A garden shed should be somewhere you go for a little peace and quiet. A space you can unplug from the world for a few hours, get to tending your garden or working on a hobby, and just enjoying some calm. Of course, that dream of some time in the shed can quickly turn into a nightmare if you notice that paint is flaking on the front panels, there is some moss growing on the woodwork, and the whole frame could do with a new lease of life.
Caring for and painting a shed seems like an easy enough job to do, especially if you’re looking to take it from a drab and dulled stain to something with a pop of colour. It is important though to know what you’re getting yourself into, and what pitfalls to avoid when painting a shed, especially if it will be your first time doing it.
Join me as I guide you on a whirlwind journey through the world of shed painting, what you need to do, and how to get a bright pink shed!
Sheds are the enemy of novices
I would never let someone who doesn’t know how to paint exterior surfaces anywhere near a shed with a paintbrush unless they can tell me what direction the grain is going. If you have recently built or installed a shed, and can’t tell what direction grain goes, don’t let a drop of paint or stain touch it.
Remember eating Rice Krispies as a kid? How does replacing Snap, Crackle & Pop with crack, peel & flake sound? Because that is what will happen if the coating on your wood hasn’t been applied correctly. Wood needs to have a degree of breathability to deal with the seasons. Going against the grain will see your paint sit uncomfortably. So how can you tell which way the grain goes? Don’t instinctively rub your hand on the wood, unless of course, you want to have a hand full of wood splinters. Take your brush when it is dry and rub it on the wood like you’re painting. Go a few times back and forward in each direction. You’ll be able to pick up on which direction lacks any resistance. That’s the direction the grain is going on. Obviously, it is fine to go back and forward on strokes for complete coverage, but always try to do most of the application going with the grain.
So which shed paint should I use?
Firstly, never call it shed paint. You don’t refer to interior paint as wall paint or paint for chair legs as chair leg paint, so simply saying paint will do just fine for sheds. Typically, sheds are best suited to having water-based paints applied on top of water-based primers (or oil on oil, just don’t mix the two). You will want a paint advertised as being formulated for use outdoors, as it will have two things going for it; deeper colour pigmentation to help the wood take colour better, and UV protection. I would never apply a paint that didn’t have UV protection; otherwise, you would end up with a shed that is faded on one side from sun exposure and completely unchanged on the other.
But what about having a pink shed?
Ah yes! Don’t think I forgot about painting a shed any colour of the rainbow. Sadolin Superdec (which you can find at https://www.thepaintshed.com/sadolin-superdec-tinted-colours) is going to be your best friend if you want to paint. It is a water-based exterior wood paint which should be used on cladding, just like a shed. Because it has an acrylic resin dispersed in water, it can be applied like a traditional paint over bare or previously stained timber.
Remember, you want to use a primer first and double-check that your wood is nice and dry before using paint, e.g. if it was raining yesterday, you should not paint the wood today. If you happen to have, or know someone with, a pin type moisture meter, the magic number is 20%. If the meter hits that or anything below, you’re good to paint.
And when painting a shed, you have to be patient with each coat. Unlike a quick-dry paint for inside your house, you need to give exterior paint a long time to dry in, become flexible, and firm up. That’s why you would typically pop on one coat every 24 hours, so think of it as something to do over a long weekend. The longer you give yourself, the pinker/greener/whiter etc. a shed will look.

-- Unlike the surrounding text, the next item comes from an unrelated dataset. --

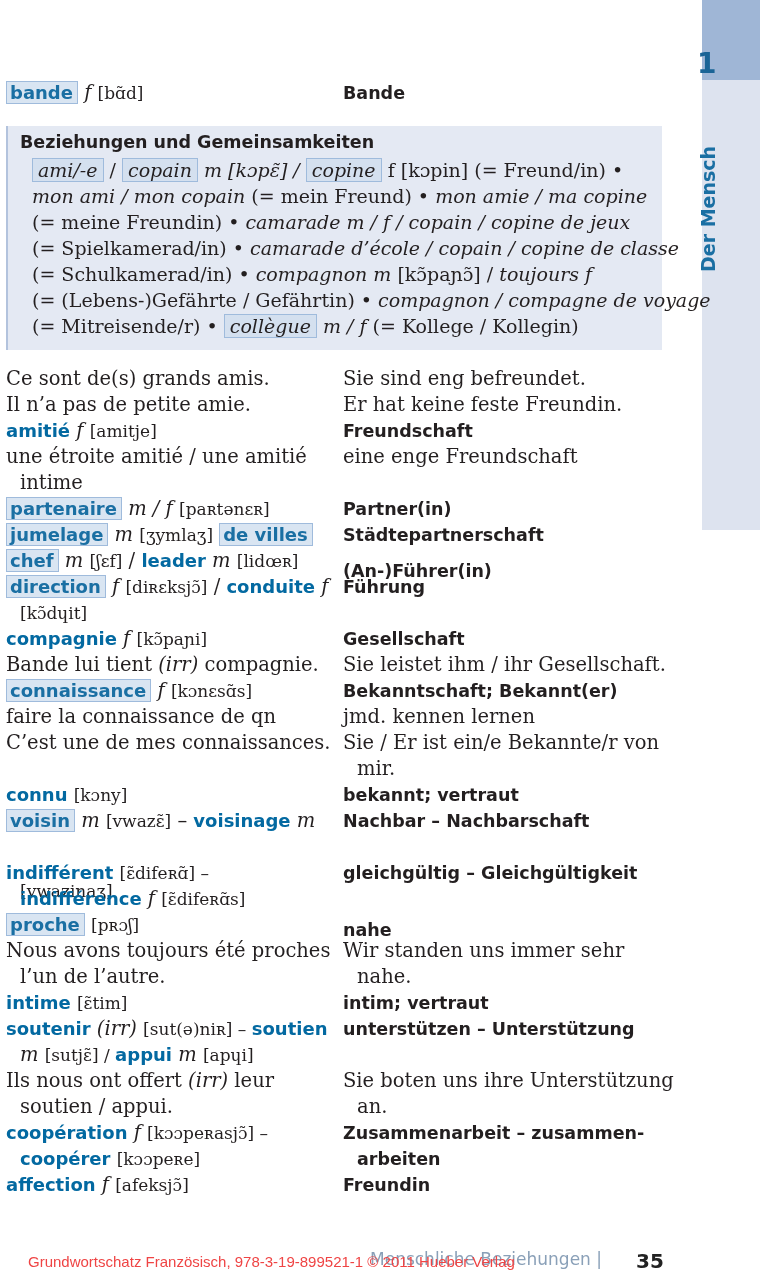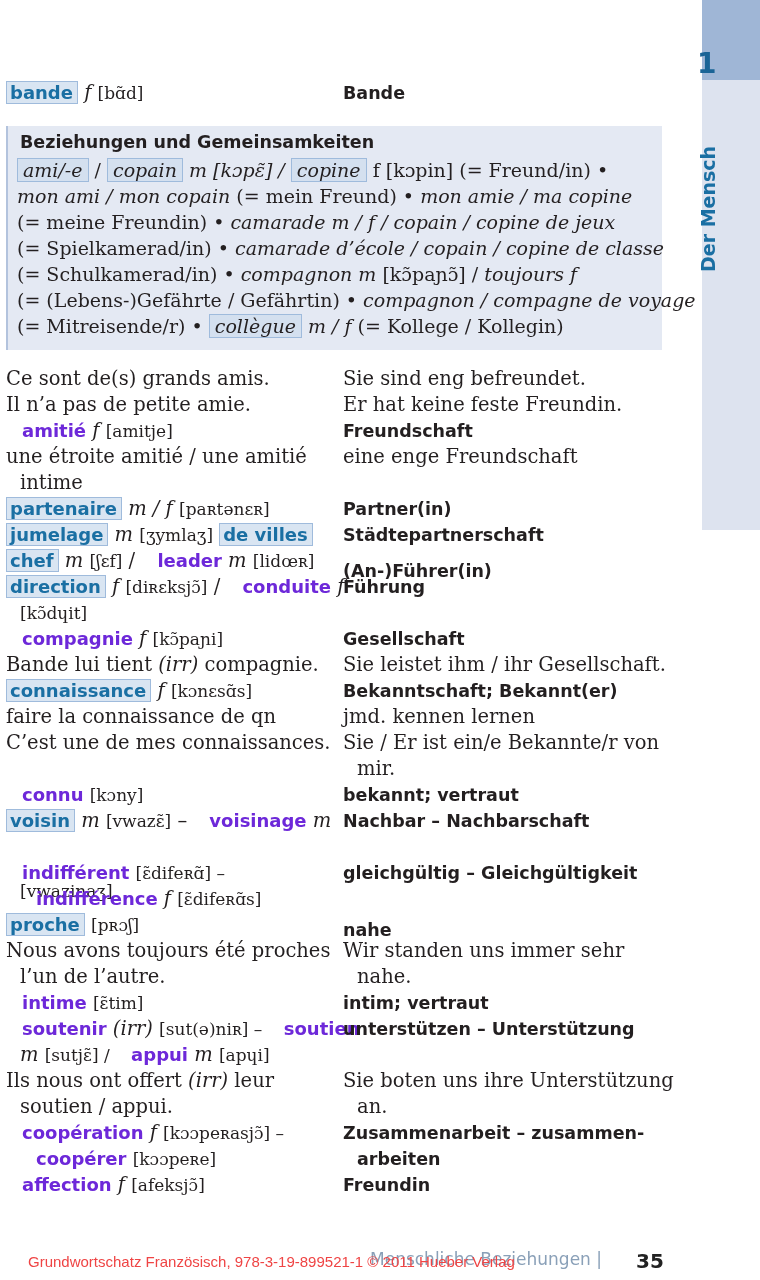"ami/-e / copain m [kɔpɛ̃]" .bl { left: 17px -> 32px }
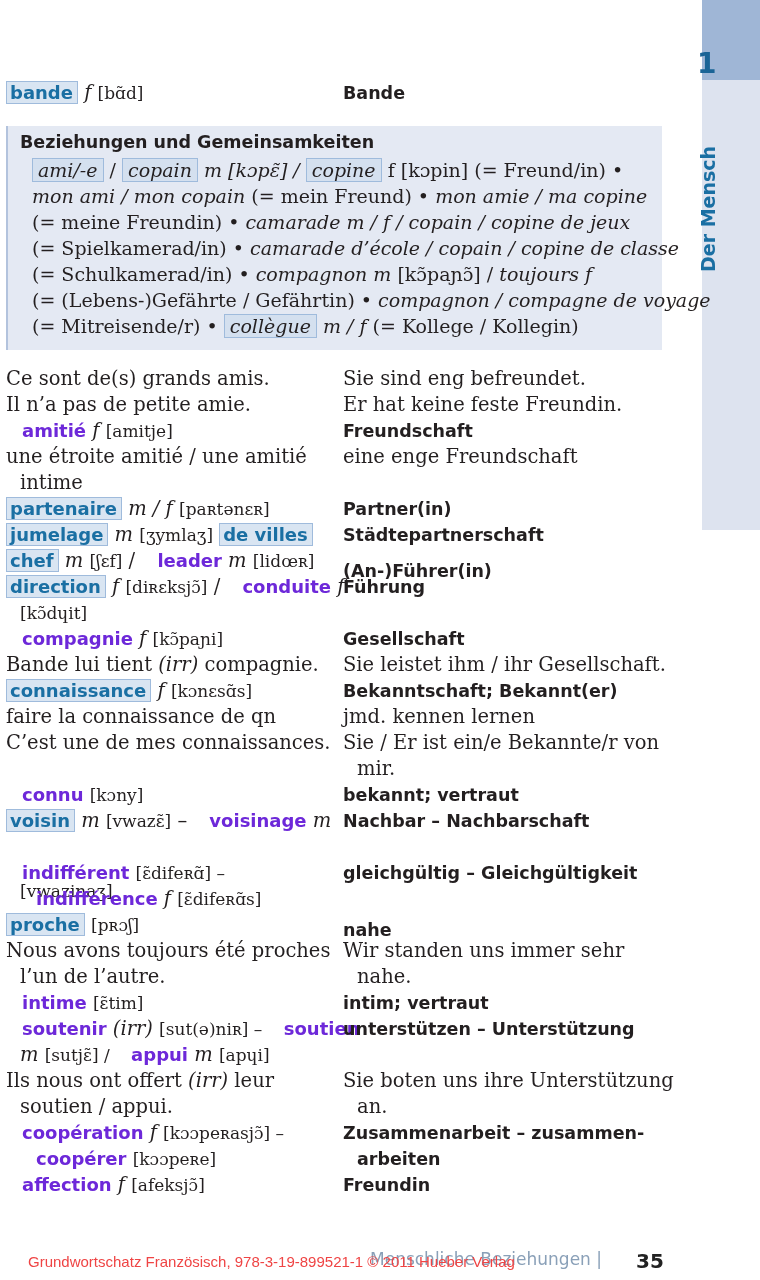"amitié" .hw { color: #6d28d9 -> #0369a1; margin-left: 16px -> none }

How do I keep my shed looking good?
The key to keeping your shed looking as good as possible is down to preservation. And that means using a stain or preserver once a year on the shed. Now, don’t go thinking it will be a case of simply cracking open a can on a sunny day and quickly applying a new coat. You’ll want to go around the shed and give it a quick clean, especially if it sits on the grass. Remove any mossy patches or algae you can see sticking to the wood. It is common to get some light sandpaper and give the shed a brief once over. Not only will clean it down, but it will give your new coat of preserver something to cling on to. Just remember to give your preserver time to dry in; at least a day.
Working more with wood
Decking is a whole world unto itself, which you will want to read up on. If you want a primer on popular decking options, this article about composite decking is a good place to start.
That’s all I have to say about painting sheds. I hope you’ve found it interesting and now have some tips which will make the paint job easier.